Pending requests

Peter Constable petercon at microsoft.com
Tue Dec 1 18:25:02 CET 2015


Michael, I think you're missing Shawn's points. 

If WP only needed their internal processes to work, then a private-use subtag would meet their needs. The only reason for having a registered subtag is if you want to be able to interoperate with other parties. If they want to create spelling and grammer checkers, a registered subtag like wpsimple is only needed for those if other parties need to reference WP's spelling/grammer checkers and do so in a way that differentiates from all other English grammer checkers. Is WP going to be creating a grammer checker that you can install on your Mac or PC and use in Word alongside some other simple English grammer checker, and are you (or whoever) actually going to be installing and using those side-by-side? (It doesn't seem to me like a likely scenario.)

For content retrieval, a user looking for simple language content probably doesn't care whether it's WP's particular version of simple English or somebody else's form of simple English. Browsers will send accept-language headers based on language settings in the browser or the user's device. So, if someone wanted wpsimple content, they'd have to configure language settings in their browser or on their device to en-wpsimple. But then if they want to do that for another site — BBC news, say — and that site has its own registered subtag for simple English, then the user will need to configure language settings for that as well. So, they end up configuring both en-wpsimple and en-bbcsimpl (and so on for other sites with their own form of simple English). Again, the user probably doesn't care about the differences between WP's simple English and BBC's; in the user's mind, there is only one thing they care about, simpler English. So, the scenario would work better if all of those sites responded to en-simple: then the user only needs to configure their system for one thing rather than many.


Peter

-----Original Message-----
From: Ietf-languages [mailto:ietf-languages-bounces at alvestrand.no] On Behalf Of Michael Everson
Sent: Tuesday, December 1, 2015 2:38 AM
To: Shawn Steele <Shawn.Steele at microsoft.com>
Cc: ietflang IETF Languages Discussion <ietf-languages at iana.org>; Amir E. Aharoni <amir.aharoni at mail.huji.ac.il>
Subject: Re: Pending requests


> On 30 Nov 2015, at 23:01, Shawn Steele <Shawn.Steele at microsoft.com> wrote:
> 
>> What might spell-checkers or grammar-checkers flag if anyone developed software to support “en-simple"?
> 
> By Wikipedia's own description a spell checker seems precluded, since it allows extending the vocabulary when necessary.  

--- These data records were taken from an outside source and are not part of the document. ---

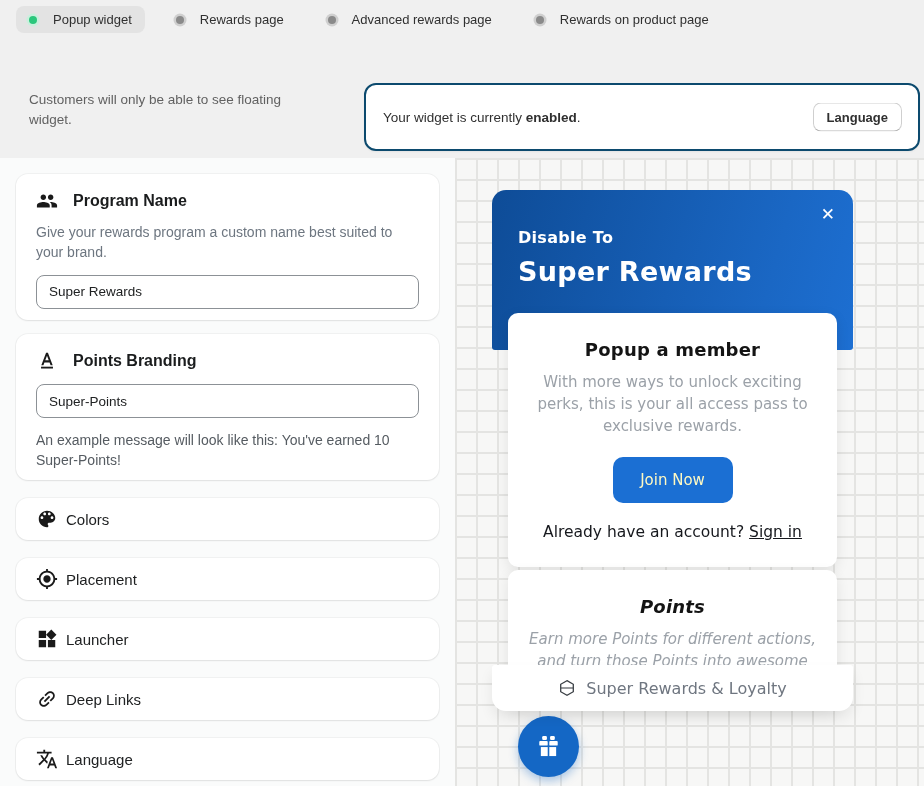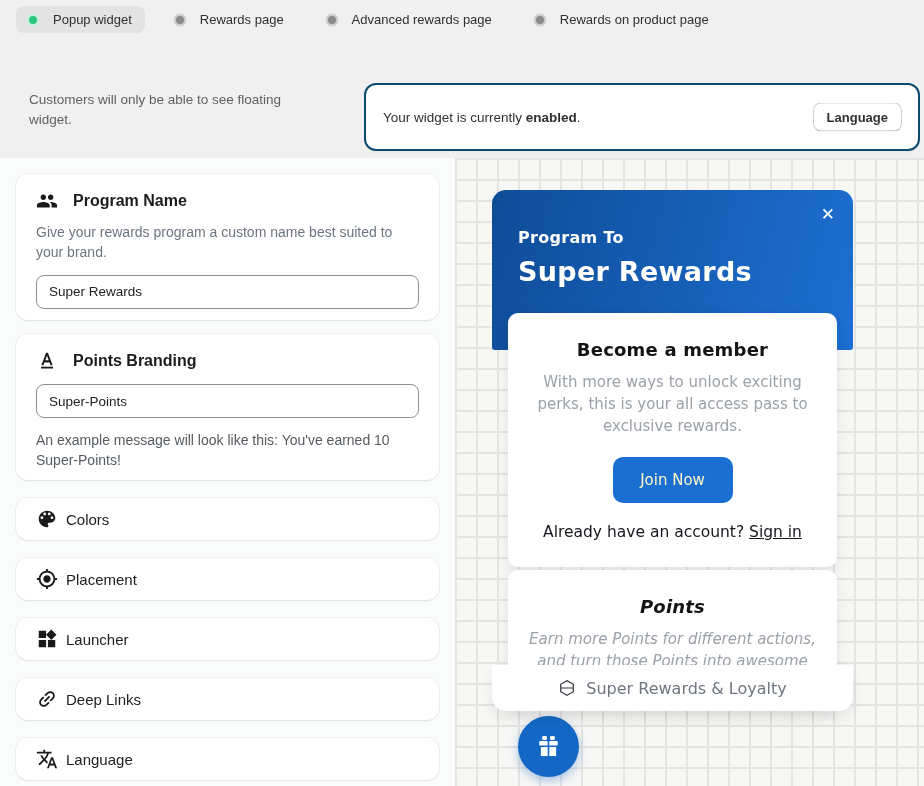--- a/index.html
+++ b/index.html
@@ -193,7 +193,7 @@
   <div class="preview-area pf">
 
     <div class="popup-header">
-      <div class="welcome">Program To</div>
+      <div class="welcome">Disable To</div>
       <div class="prog-name">Super Rewards</div>
       <div class="close-x">✕</div>
     </div>

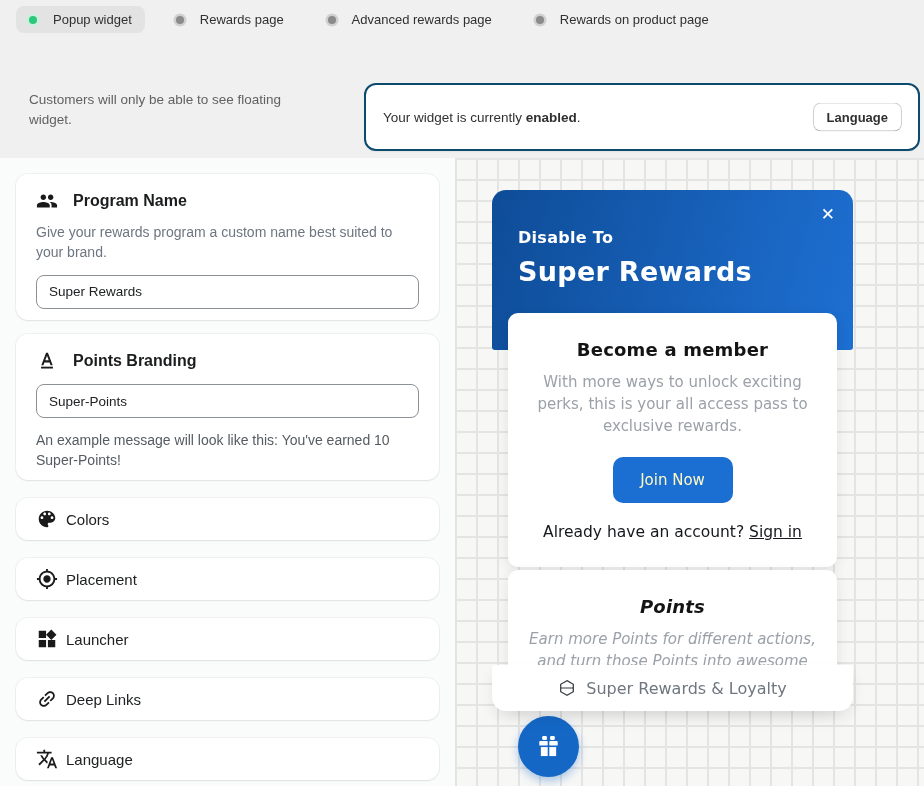--- a/index.html
+++ b/index.html
@@ -200,7 +200,7 @@
 
     <div class="pcards">
       <div class="pcard">
-        <div class="pcard-title">Become a member</div>
+        <div class="pcard-title">Popup a member</div>
         <div class="pcard-body">With more ways to unlock exciting perks, this is your all access pass to exclusive rewards.</div>
         <button class="join-btn">Join Now</button>
         <div class="account-line">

It could still flag any word not in its small dictionary as a guide to the writer. 

Plus I said grammar-checker. 

> If Wikipedia want's to make a spell checker, then an en-x-wpsimple is sufficient.  If Wikipedia wants to interoperate with the readers (rather than the developers), then they need something less explicit so that the reader's computer's have a chance of providing Wikipedia with a useful tag.

Please explain this. en-simple and en-wpsimple are the same except that one of them (the first) could mean anything to anybody while one of them (the second) would point to a coherent specification.  

> En-simple could work as a valid http-accept-language on Wikipedia or Voice of America or CNN or wherever someone wanted a simplified reading level.

But if the content of a VOA or CNN simplified version differed from the WP specification or from each other, what good would be served?

> Having the user select "English (United States, Simplified)" from their user settings would make detection of those cases automatic and be far more useful to the community that would benefit from such a declaration.  I can't say "en-US-voa-wpsimple-…."

Nor should you. VOA’s specification could be very different from WP’s, could it not?